Bu protokol, SEV alımını onaylamak için sadece bir yaklaşımdır. Tüm protokollerde olduğu gibi, multimodal yaklaşımlar kullanarak çapraz doğrulama yararlı olabilir. Özellikle, sEV'lerin alımı alıcı hücrelere ve dokulara biyomoleküler kargo transferi araştırılarak doğrulanabilir. Araştırmacı teslim edilen SEV'lerin miRNA bileşimini biliyorsa, sEV transferini onaylamak için alternatif bir yaklaşım, alıcı hücrelerdeki miRNA değişikliklerini kontrol etmek veya aktarılan miRNA'lar için hedef genlerin ifade düzeylerindeki değişiklikleri belirlemek olacaktır. PBS ile işlenmiş numuneler bu yaklaşım için kontrol olarak kullanılabilir.
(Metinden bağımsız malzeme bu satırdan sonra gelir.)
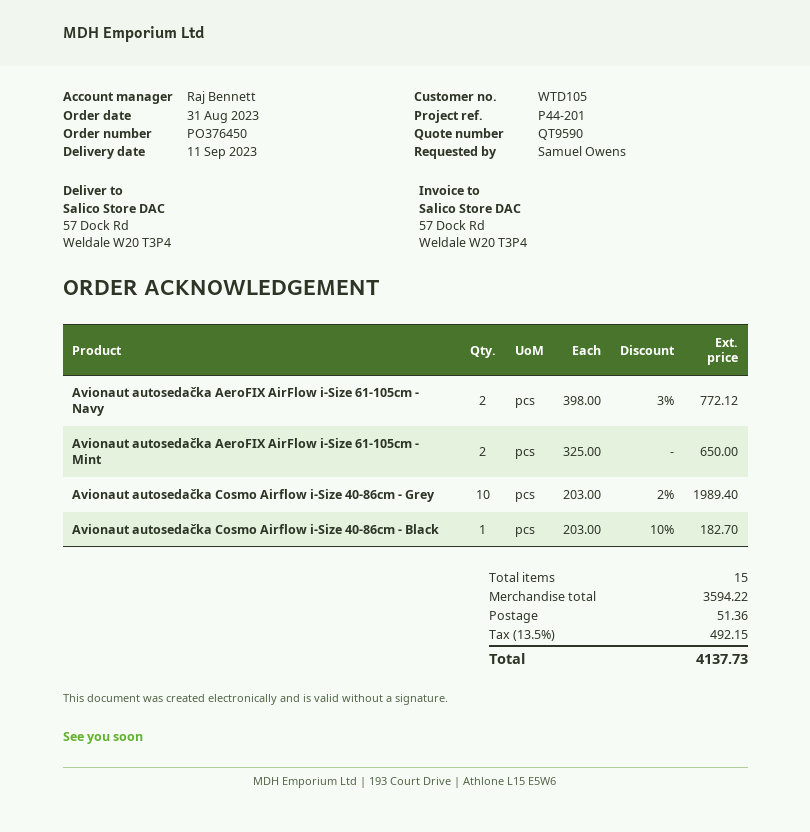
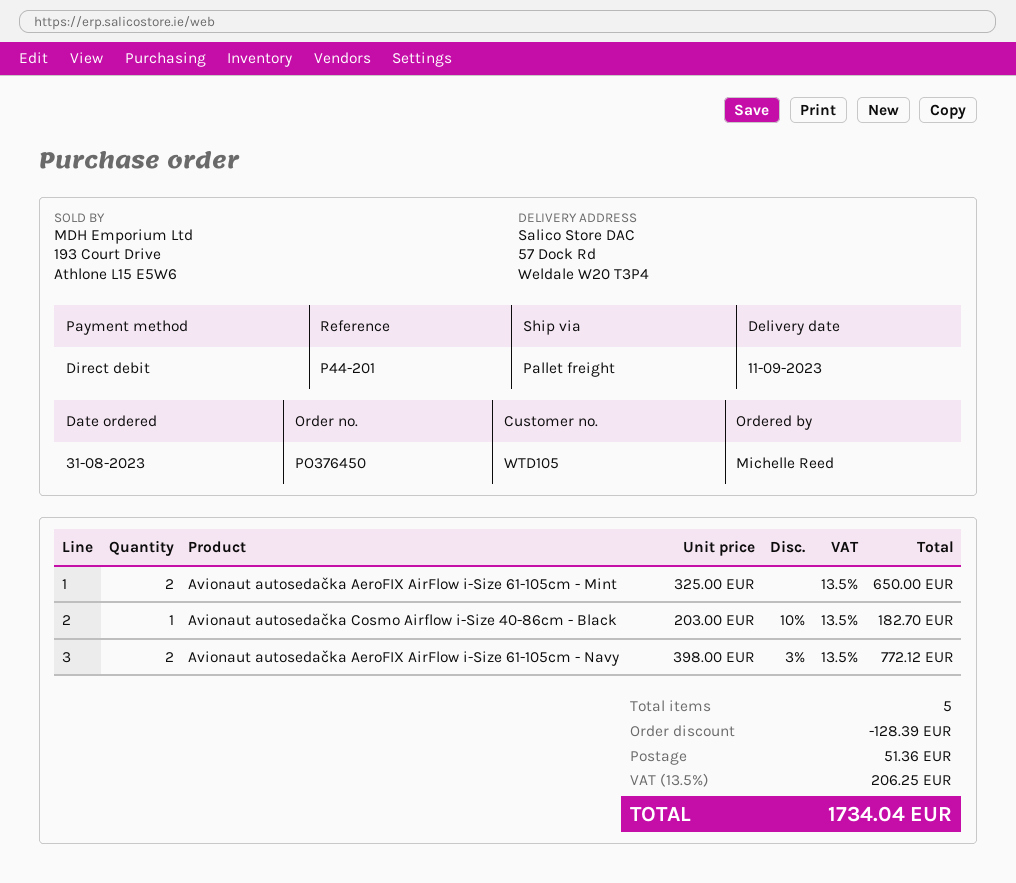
ordered by: Samuel Owens -> Michelle Reed
Avionaut autosedačka Cosmo Airflow i-Size 40-86cm - Grey: 10 x 203.00 - 2% = 1989.40 -> none
total quantity: 15 -> 5
discount: none -> 128.39
tax: 13.5% = 492.15 -> 13.5% = 206.25
total: 4137.73 -> 1734.04

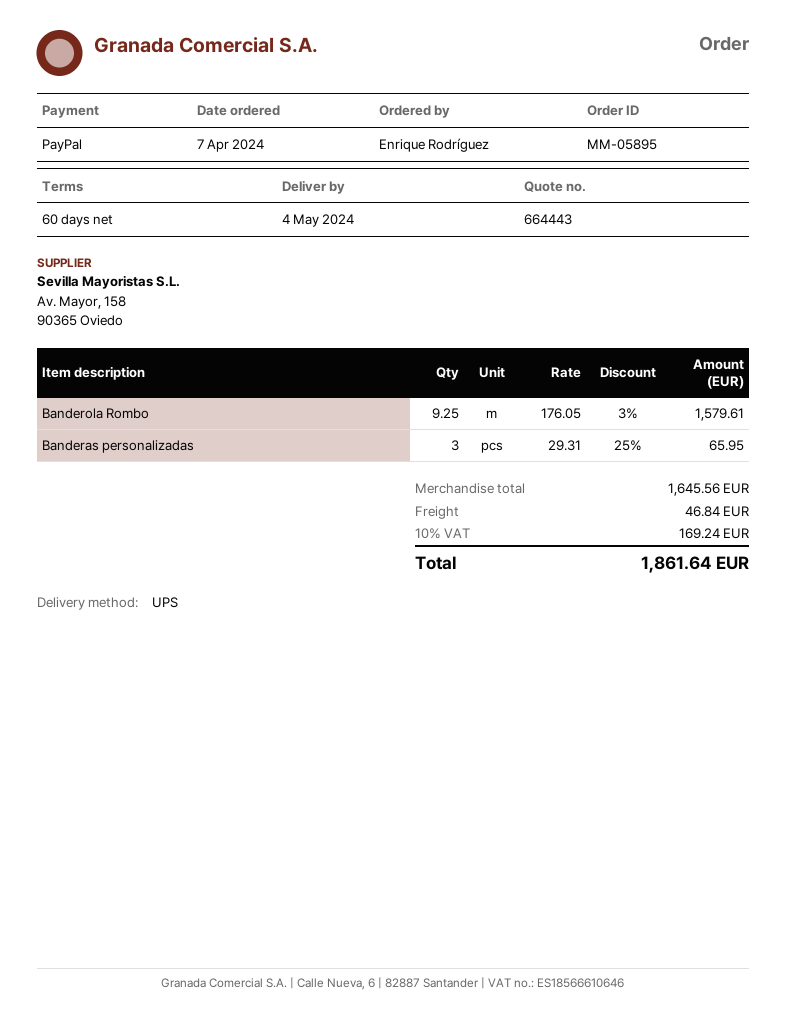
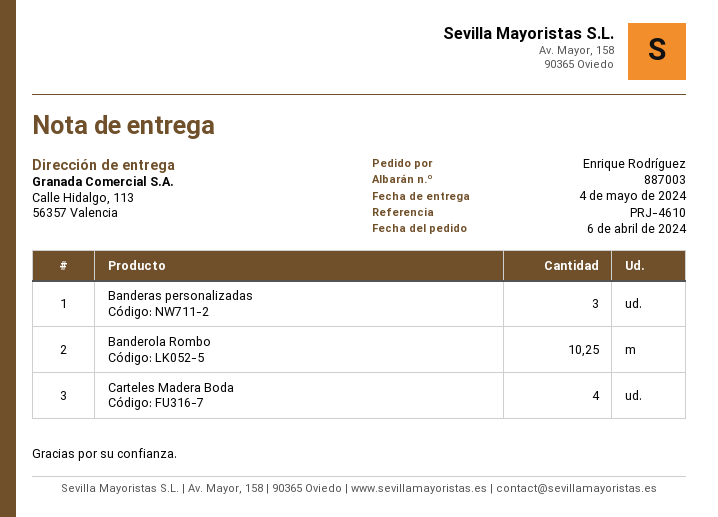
order date: 2024-04-07 -> 2024-04-06
Banderola Rombo: 9.25 -> 10.25
Carteles Madera Boda: none -> 4

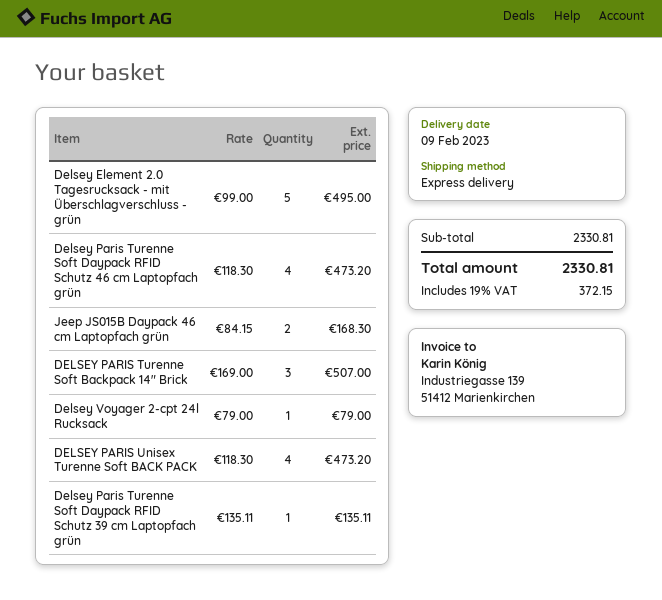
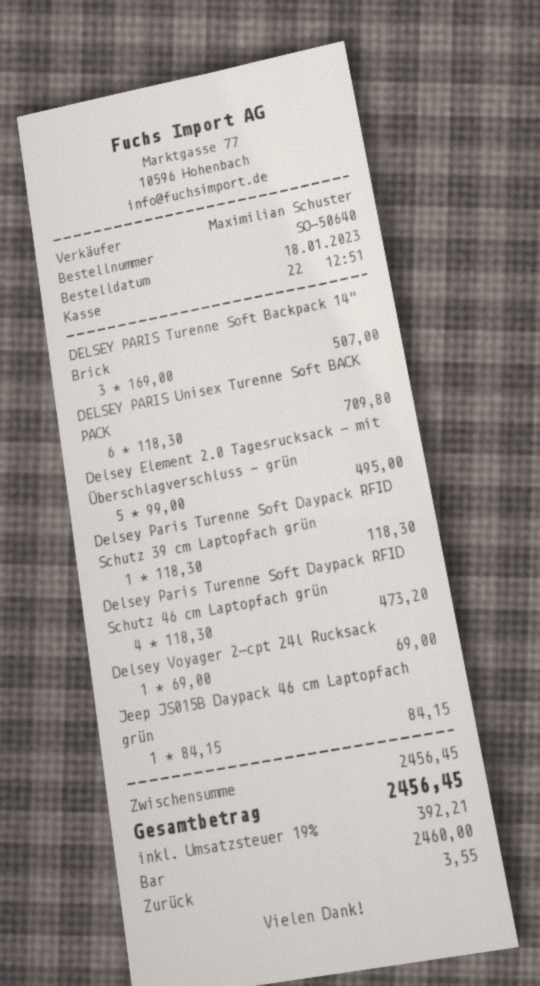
Jeep JS015B Daypack 46 cm Laptopfach grün: 2 x 84.15 = 168.30 -> 1 x 84.15 = 84.15
Delsey Voyager 2-cpt 24l Rucksack: 1 x 79.00 = 79.00 -> 1 x 69.00 = 69.00
DELSEY PARIS Unisex Turenne Soft BACK PACK: 4 x 118.30 = 473.20 -> 6 x 118.30 = 709.80
Delsey Paris Turenne Soft Daypack RFID Schutz 39 cm Laptopfach grün: 1 x 135.11 = 135.11 -> 1 x 118.30 = 118.30
subtotal: 2330.81 -> 2456.45
tax: 19% = 372.15 -> 19% = 392.21
total: 2330.81 -> 2456.45

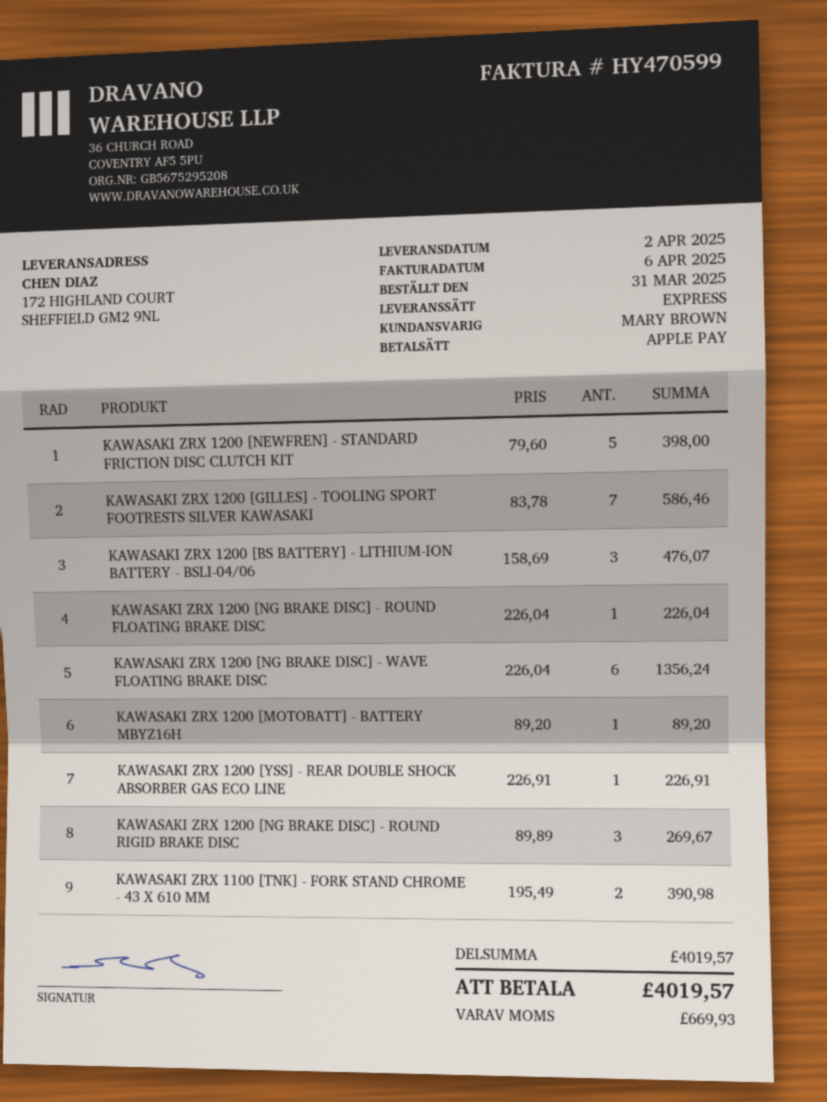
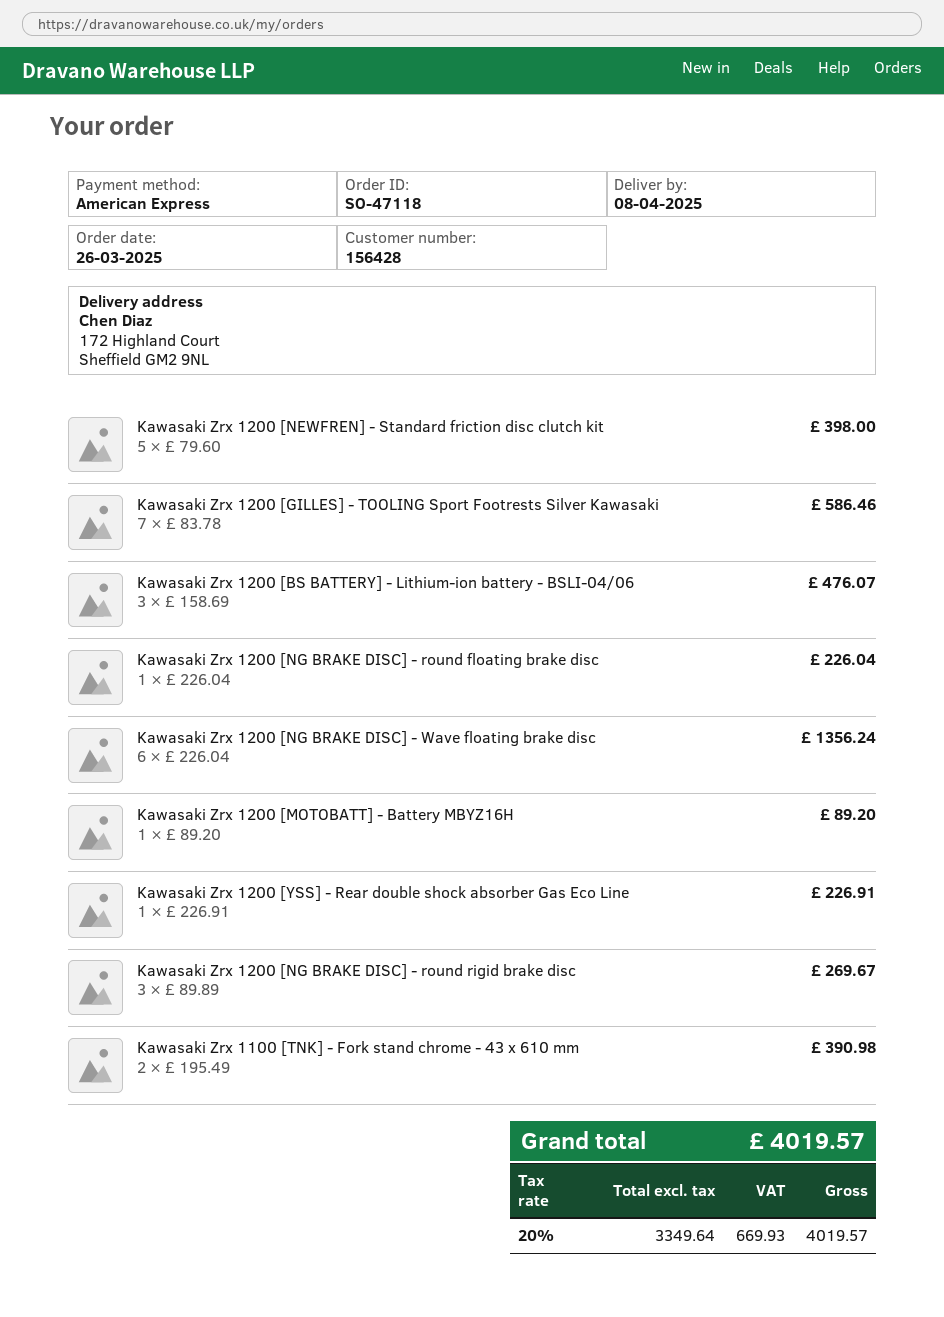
order date: 2025-03-31 -> 2025-03-26
delivery date: 2025-04-02 -> 2025-04-08
payment method: Apple Pay -> American Express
Genel olarak, bu sonuçlar makrofaj türevi SEV'lerin CNS hücreleri tarafından in vitro ve in vivo olarak alındığı kavramını destekler. Bu protokol, sEV'lerin omurga bozuklukları, ağrı ve inflamasyondaki rolünü araştırmak ve SEV'lerin terapötik küçük moleküllerin, RNA'nın ve proteinlerin teslimi için hücresel araçlar olarak geliştirilip geliştirilmeyeceğini belirlemek için kullanılabilir.

Yazarların açıklayacak çıkar çatışmaları yoktur.

Bu çalışma NIH NINDS R01NS102836 ve Seena K. Ajit'e verilen Pennsylvania Sağlık Bakanlığı Commonwealth Evrensel Araştırma Geliştirme (CURE) hibeleri ile desteklenmiştir. Dr. Bradley Nash'e makaleyi eleştirel okuduğu için teşekkür ederiz.